Why didnt anyone tell me this earlier??

Try this if you feel like poking your X config by hand and if you use a laptop with a touchpad.

Section "InputDevice"
Identifier "Synaptics Touchpad"
Driver "synaptics"
Option "SendCoreEvents" "true"
Option "Device" "/dev/psaux"
Option "Protocol" "auto-dev"
EndSection

So, what does it do then?

  • It adds scroll-areas to right and bottom edges of your touchpad, so you can scroll as if you had a wheelmouse, by moving your finger on the edge of the pad.
  • It also seems to inhibit movement if you touch the pad accidentally with the edge of your hand while typing.

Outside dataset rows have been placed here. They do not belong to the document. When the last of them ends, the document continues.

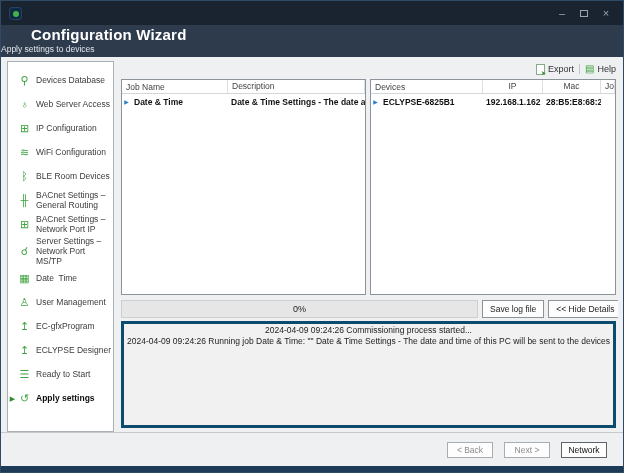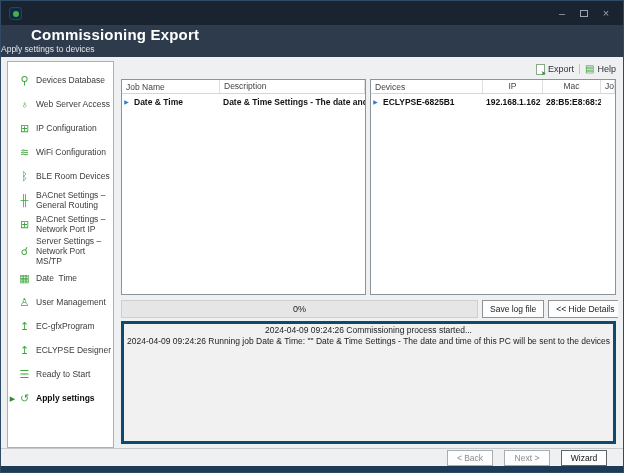--- a/index.html
+++ b/index.html
@@ -96,7 +96,7 @@
   </div>
 
   <div class="header">
-    <div class="title">Commissioning Export</div>
+    <div class="title">Configuration Wizard</div>
     <div class="subtitle">Apply settings to devices</div>
   </div>
 

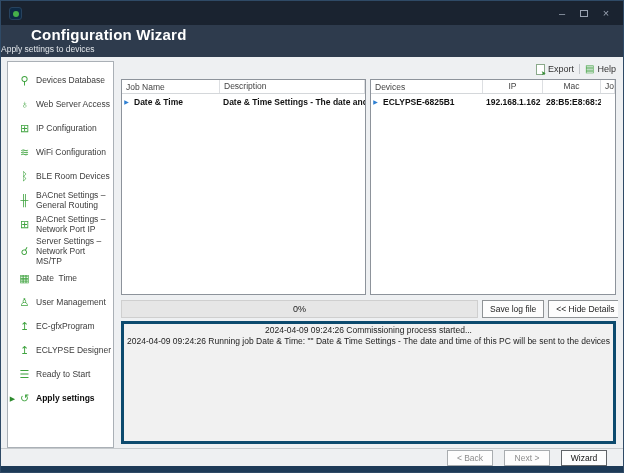--- a/index.html
+++ b/index.html
@@ -51,7 +51,7 @@
   .trow { display:flex; font-size:8.5px; height:15px; align-items:center; }
   .cell { padding:0 3px; white-space:nowrap; overflow:hidden; font-weight:bold; color:#111; }
   .row-arrow { font-size:6px; color:#2f7fd1; width:9px; text-align:center; flex:none; }
-  .c-job   { width:98px; flex:none; display:flex; align-items:center; }
+  .c-job   { width:106px; flex:none; display:flex; align-items:center; }
   .c-desc  { flex:1; }
   .c-host  { width:112px; flex:none; display:flex; align-items:center; }
   .c-ip    { width:60px; flex:none; }

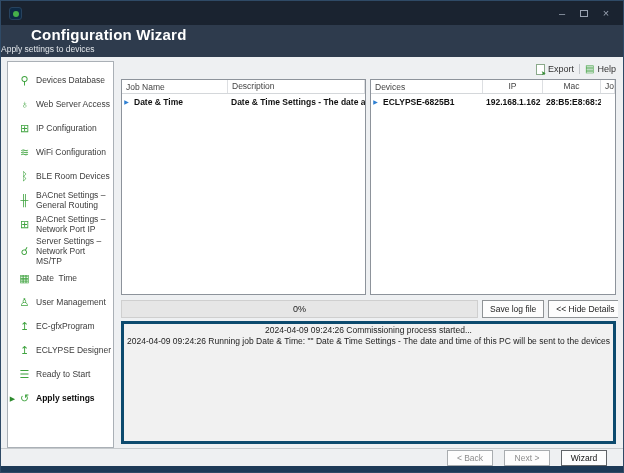--- a/index.html
+++ b/index.html
@@ -69,7 +69,7 @@
   .log-line { font-size:8.5px; color:#222; line-height:1.25; white-space:nowrap; overflow:hidden; }
 
   
-  .footer { height:18px; flex:none; border-top:1px solid #c6cacd; background:#eef0f2; display:flex; align-items:center; justify-content:flex-end; gap:11px; padding-right:16px; }
+  .footer { height:34px; flex:none; border-top:1px solid #c6cacd; background:#eef0f2; display:flex; align-items:center; justify-content:flex-end; gap:11px; padding-right:16px; }
   .f-btn { width:46px; height:16px; font-size:8.5px; }
   .f-btn.disabled { color:#8c8c8c; border-color:#a9adb0; }
   .f-btn.default { border-color:#5f6냐468; border-color:#606468; font-weight:normal; color:#111; }

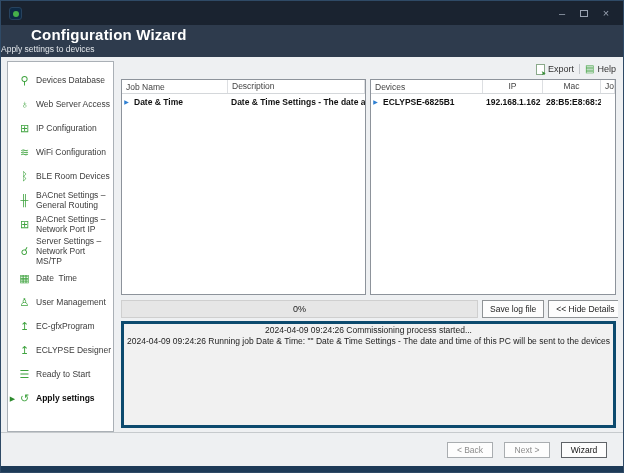--- a/index.html
+++ b/index.html
@@ -242,7 +242,7 @@
   <div class="footer">
     <div class="btn f-btn disabled">&lt; Back</div>
     <div class="btn f-btn disabled">Next &gt;</div>
-    <div class="btn f-btn default">Wizard</div>
+    <div class="btn f-btn default">Network</div>
   </div>
 
   <div class="bottom-strip"></div>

Nice. Something that should just be more widely used as default. (more info here)

10 Responses to “Why didnt anyone tell me this earlier??”

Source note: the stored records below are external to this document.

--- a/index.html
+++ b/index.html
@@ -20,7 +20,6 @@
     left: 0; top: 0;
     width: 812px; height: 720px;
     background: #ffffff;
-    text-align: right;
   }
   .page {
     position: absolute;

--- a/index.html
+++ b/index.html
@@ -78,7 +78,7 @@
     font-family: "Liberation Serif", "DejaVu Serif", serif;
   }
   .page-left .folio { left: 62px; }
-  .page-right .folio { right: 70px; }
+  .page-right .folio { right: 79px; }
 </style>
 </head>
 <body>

  1. /home/bojordan/journal » Blog Archive » Finally a use for a T40 trackpad Says:

    […] Joel’s college advice Finally a use for a T40 trackpad In this post, Tuomas Kuosmanen remarks that setting up the tou […]

  2. Quinn Says:

    The synaptics driver doesn’t work on all laptops, though. :/ Unfortunately, my old Vaio is one of them.

  3. sil Says:

    Ha! I thought exactly the same thing, “wow! why didn’t anyone tell me about this?”. http://www.kryogenix.org/days/2004/10/02/synaptics was my note on it, in much the same amazed tone of voice as yours :)

  4. J.B. Nicholson-Owens Says:

    Fedora Core 3 and Ubuntu enabled this without my doing anything special. I also have two pseudo buttons on the bottom of the trackpad. And I hate them all; maybe if this had a control panel where I could turn on specific features and adjust where the fake buttons are, I might like this.

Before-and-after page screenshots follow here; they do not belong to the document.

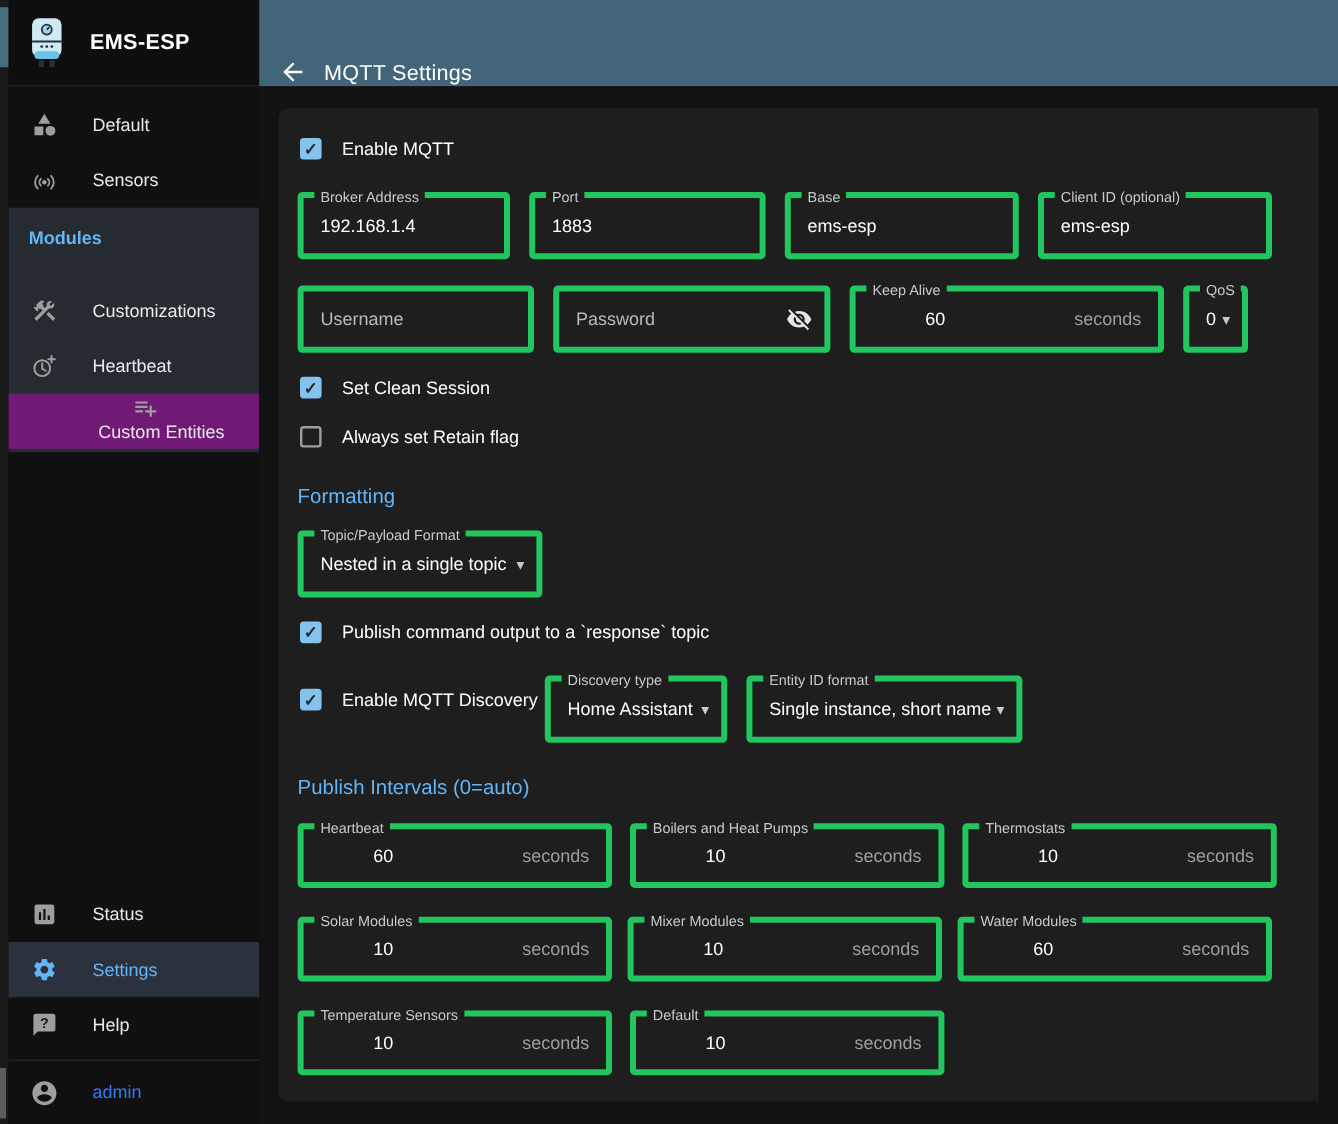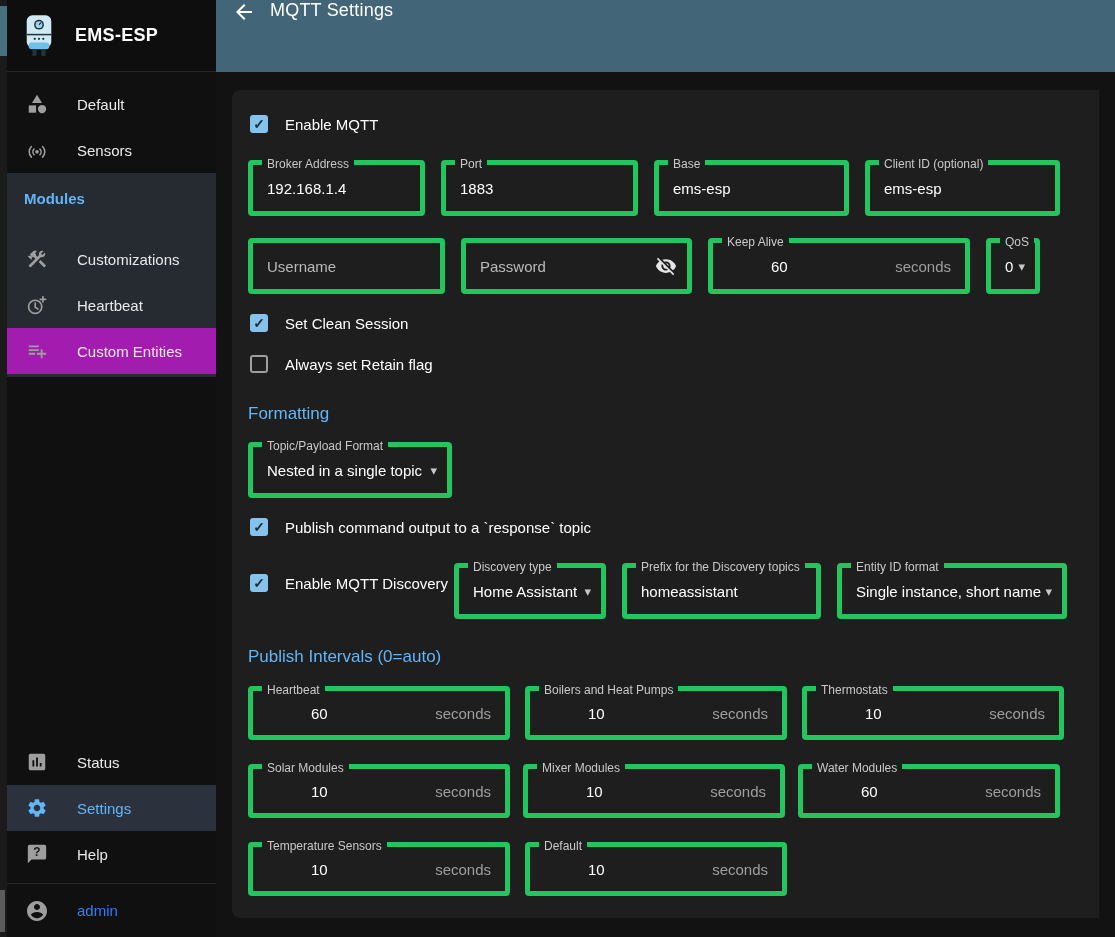--- a/index.html
+++ b/index.html
@@ -42,7 +42,7 @@
 
   
   .main { flex:1; display:flex; flex-direction:column; height:937px; min-width:0; }
-  .appbar { height:72px; flex:0 0 72px; background:#426677; display:flex; align-items:flex-start; padding-left:16px; }
+  .appbar { height:72px; flex:0 0 72px; background:#426677; display:flex; align-items:flex-end; padding-left:16px; }
   .back-btn { width:24px; height:24px; color:#fff; cursor:pointer; display:flex; align-items:center; }
   .appbar-title { margin-left:14px; font-size:18px; font-weight:500; color:#fff; letter-spacing:.2px; }
 

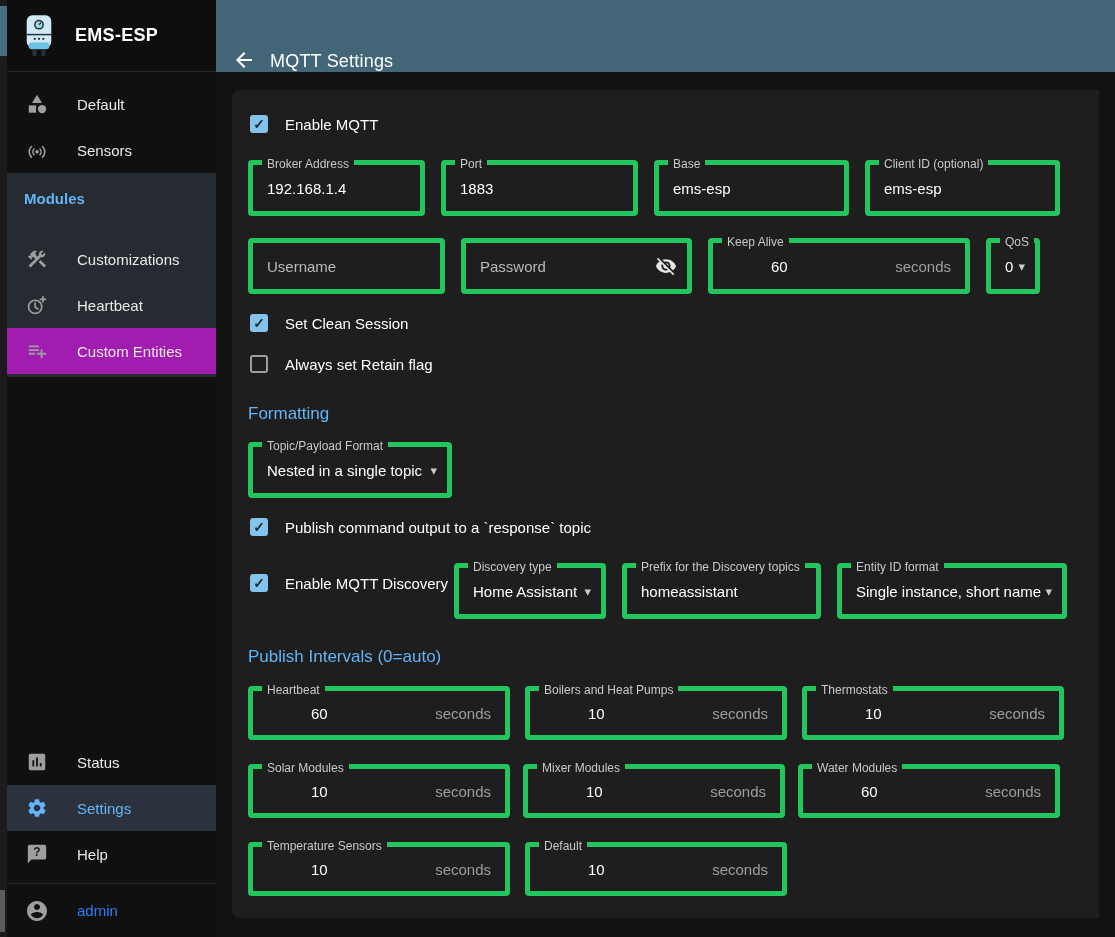--- a/index.html
+++ b/index.html
@@ -27,7 +27,7 @@
 
   .modules { background:#262a31; padding:14px 0 3px 0; }
   .modules-header { padding-left:17px; font-size:15px; font-weight:bold; color:#64b5f6; height:24px; line-height:24px; margin-bottom:25px; }
-  .nav-item.hl-ce { background:#a21caf; }
+  .nav-item.hl-ce { background:#701a75;flex-direction:column; }
 
   .sidebar-spacer { flex:1; }
 

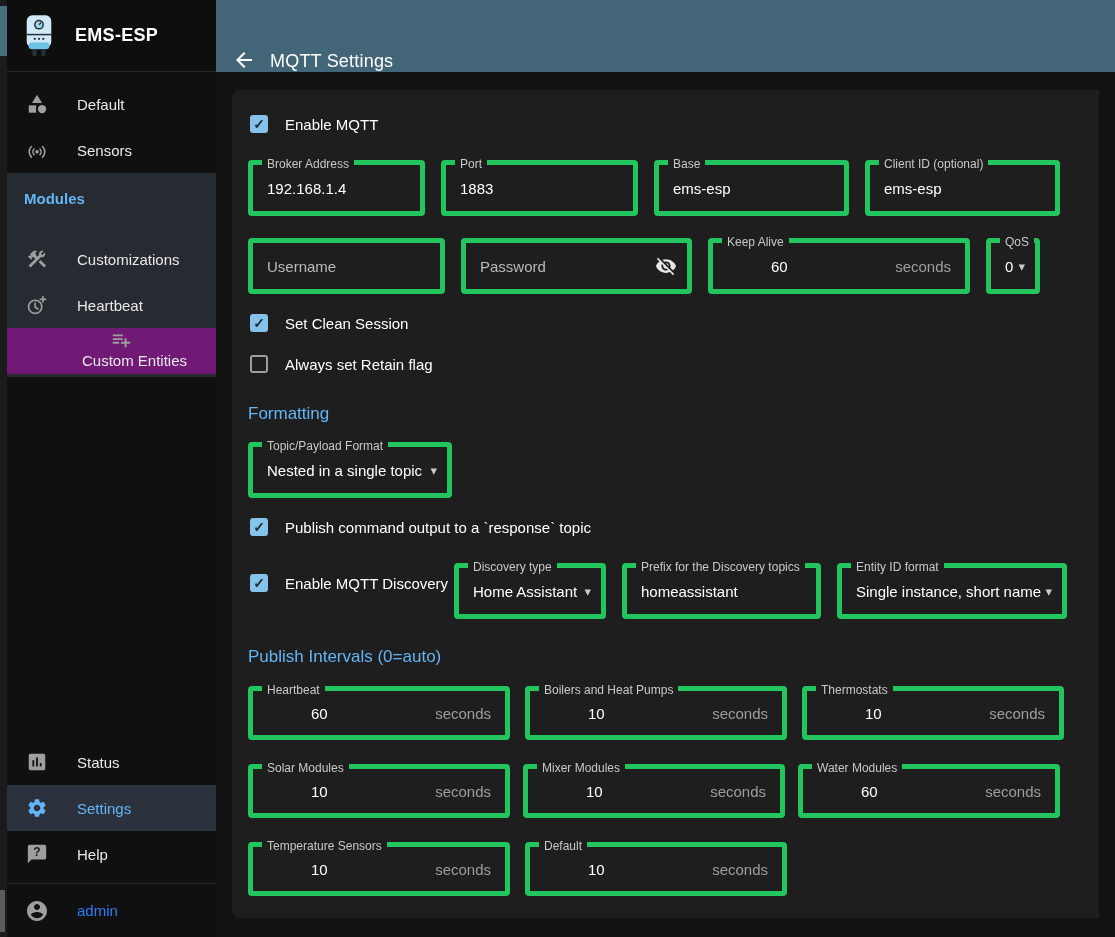--- a/index.html
+++ b/index.html
@@ -335,12 +335,6 @@
             </div>
           <span class="caret">▾</span>
         </div>
-        <div class="field w199">
-          <span class="flabel">Prefix for the Discovery topics</span>
-          <div class="fvalue">
-              <span class="val">homeassistant</span>
-            </div>
-        </div>
         <div class="field select w230">
           <span class="flabel">Entity ID format</span>
           <div class="fvalue">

    I just want a trackpad with no special areas like I had in FC2 and FC1. Tap-click for a left mouse click is okay, but nothing else.

    Is it possible to change the configuration of the trackpad on a per-user basis so some users can have the features and others can turn it off?

  5. Tuomas Says:

    yes, it can be configured, check the driver site. I think it had some info. I’ll check when i get back to a computer.. Lynx with a cellphone is a bit painful ;)

  6. Kalle Vahlman Says:

    You can also tap the pad with more than one finger to produce different button presses (two for the middle button (2) and
    three for the right button (3)). It works out-of-the-box on Ubuntu as said, and even on a -97 Presario notebook, so it’s not exactly
    a new feature ;)

  7. Danilo Segan Says:

    Those are so called “synaptic touchpads” (smart, eh? :). I’ve figured that was common knowledge, since that’s the first thing I added as soon as I got the laptop I’m using now, and never had a computer with touchpad before. :)

  8. Chris Hollenbeck Says:

    I also came across some interesting settings you can enable such as circular scrolling and a way to disable the touchpad while you type.
    http://gentoo-wiki.com/HARDWARE_Synaptics_Touchpad

  9. Logan Rathbone Says:

    I don’t know but I think stuff like that would annoy me. My laptop had that enabled at one point, but I ended up disabling all that junk and just using it as a regular PS mouse after some frustration. The most annoying thing is tapping the pad to simulate mouse clicks… I already have real mouse buttons for that! jeez!